Obviously, there is no simple, pithy statement that sums this up, as our understanding of it is rudimentary. Essentially I think of it as a subjective state of awreness or perception occurring as the result of complex and temporally overlapping neural network activations in the brain. I think this awareness or perception can be of external things (your “other”) and usually is.
However self-consciousness implies an awareness of one’s own internal processes, and I think this can exist without an other, though in practice I wouldn’t say it very often does.
Just consider the very language you are using to describe what you feel might be an acausal, non-dual state of consciousness: “self consciousness implies an awareness of one’s own internal processes”.
You are seperating the self from the self’s internal processes. Implying an awareness of these seperate processes. So there is a division between the awareness and the object of awareness. So we can see cause and effect here. There can be no self without an object of consciousness.
[quote author=“Brennan”]
I would also say that consciousness is, in some ways, an illusion created by the fact that we feel as if we have mental continuity in time and space
In my view, this is indeed how it appears. I certainly don’t see any reason for believing in a soul, or an inherently existing self. In other words, I don’t see things as having any indiviudal essence. All things are like an eddy in a stream, coming into being and then forever vanishing.
The eddy doesnt inherently exist, but is simply the expression of everything.
though in fact this sense of continuity is an artefact of the functioning of our nervous systems. It’s a useful artefact, and I’m willing to treat it as if it were what it feels like it is most of the time, since I think the perception we have of how our minds work is a good enough model for the actuality on a day-to-day basis, if not a good model for the true underlying neurology.
It does lead us astray into dualism pretty easily, but again there is a difference between viewing consciousness as a phenomenon and experiencing it and utilizing it in a more quotidian way.

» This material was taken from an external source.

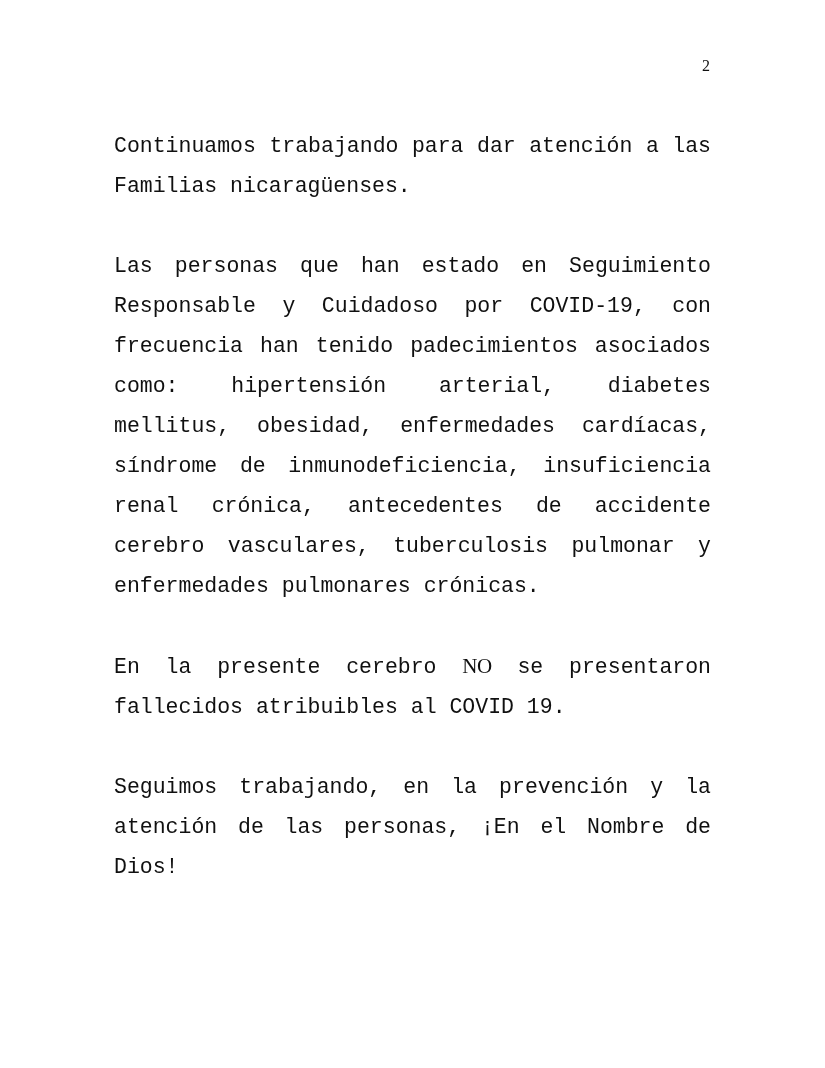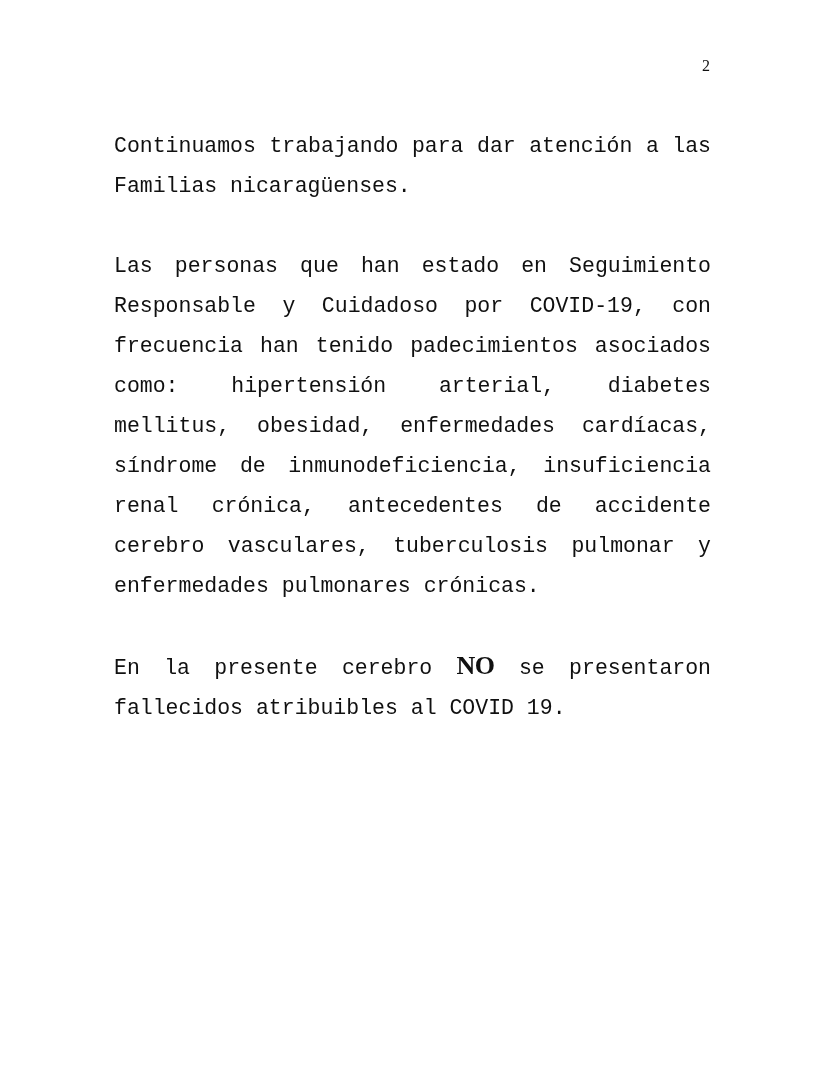"NO" .emph-no { font-size: 26px -> 21px; font-weight: bold -> normal }
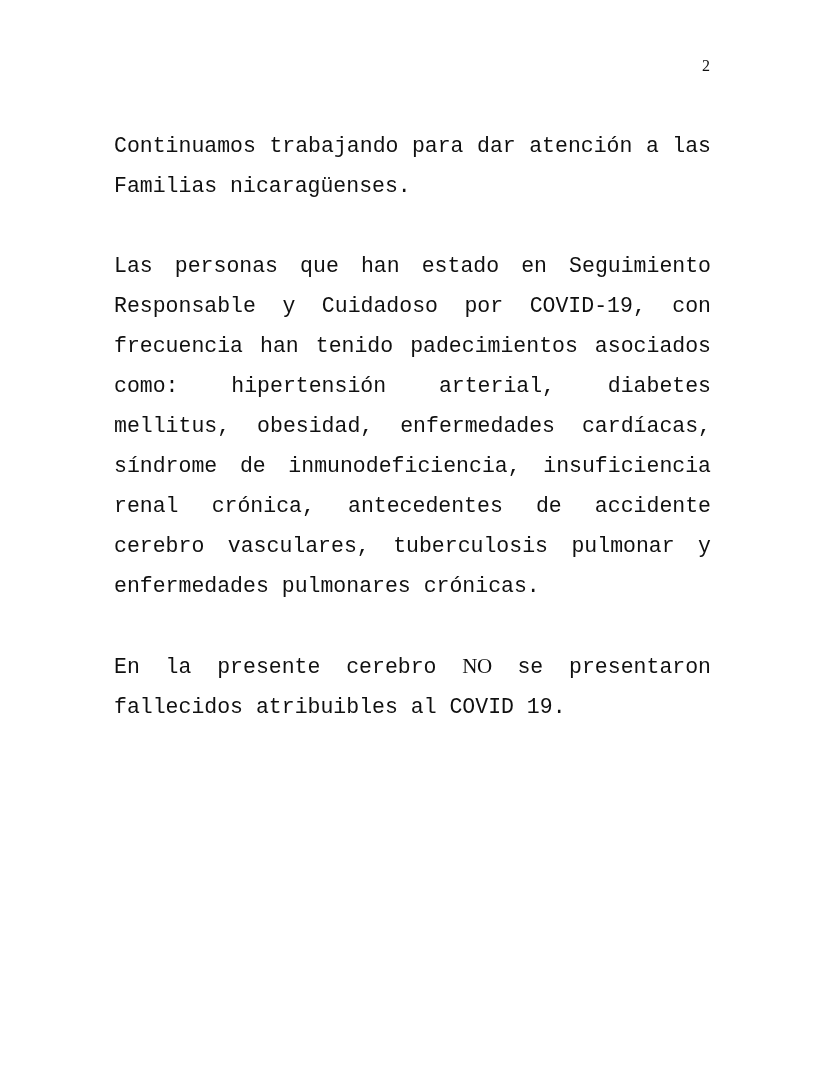"Seguimos trabajando, en la prevención" p.para { html: none -> <p>Seguimos trabajando, en la prevención y la atención de las personas, ¡En el Nombre de Dios!</p> }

Yes, there is a difference between abstract, objective, intellectual consciousness and the relatively more unconscious mode that is sensual, emotional, subjective, go-with-the flow. (if that’s what you mean)
[quote author=“brennan”]
[quote author=“Cory”]No, that’s incorrect. A sensation only makes sense because it is relative to a contrasting difference.
For instance, the speed of something must always be measured relative to something else.
Bad example, since speed (aka velocity) is not a sense but a measurement or property of a moving object.
Speed is a sensation percieved by vision. Much like sound is a sensation percieved by hearing. Vision is the sensation of depth, of color, form, of speed, etc.
[quote author=“Brennan”]
If I see yellow, it makes no difference whether any other color exists or is seen by me. The particular wavelength of light stimulates the relevant molecules in my retina, then neural processing and subjective perception follow. Now, this is an example of a cause/effect relationship, but I still don’t see why you think two senses are required for any one to exist.
If you were born into a condition where your vision was limited to only yellow, then there would be no way you’d be able to see unless you could detect yellow at different shades. Therefore, the light wave of yellow can only exist in consciousness if variations of the color can be sensed. The sensation of darker yellow would contrast with the sensation of lighter yellow. Therefore, it holds true that a color(sensation) can only exist in consciousness when it is distiguished in contrast to a variation of that color(sensation).
But furthermore, for the person in this condition, the word yellow, or even the word color, would be meaningless to him. The only thing he would be capable of distinguishing would be different shades, as he would have no way of making sense of what the word yellow or color meant.
Ah, but what if he could formally see colors, but had an accident that left his vision limited to yellow? Well, since he has memories of other colors, then the concept of yellow would make sense. But if he was only born with yellow, then the word, the concpet of yellow would be meaningless.
He would only be left with the ability to see distinctions in shade. The sensation of darker shade in contrast with lighter shade.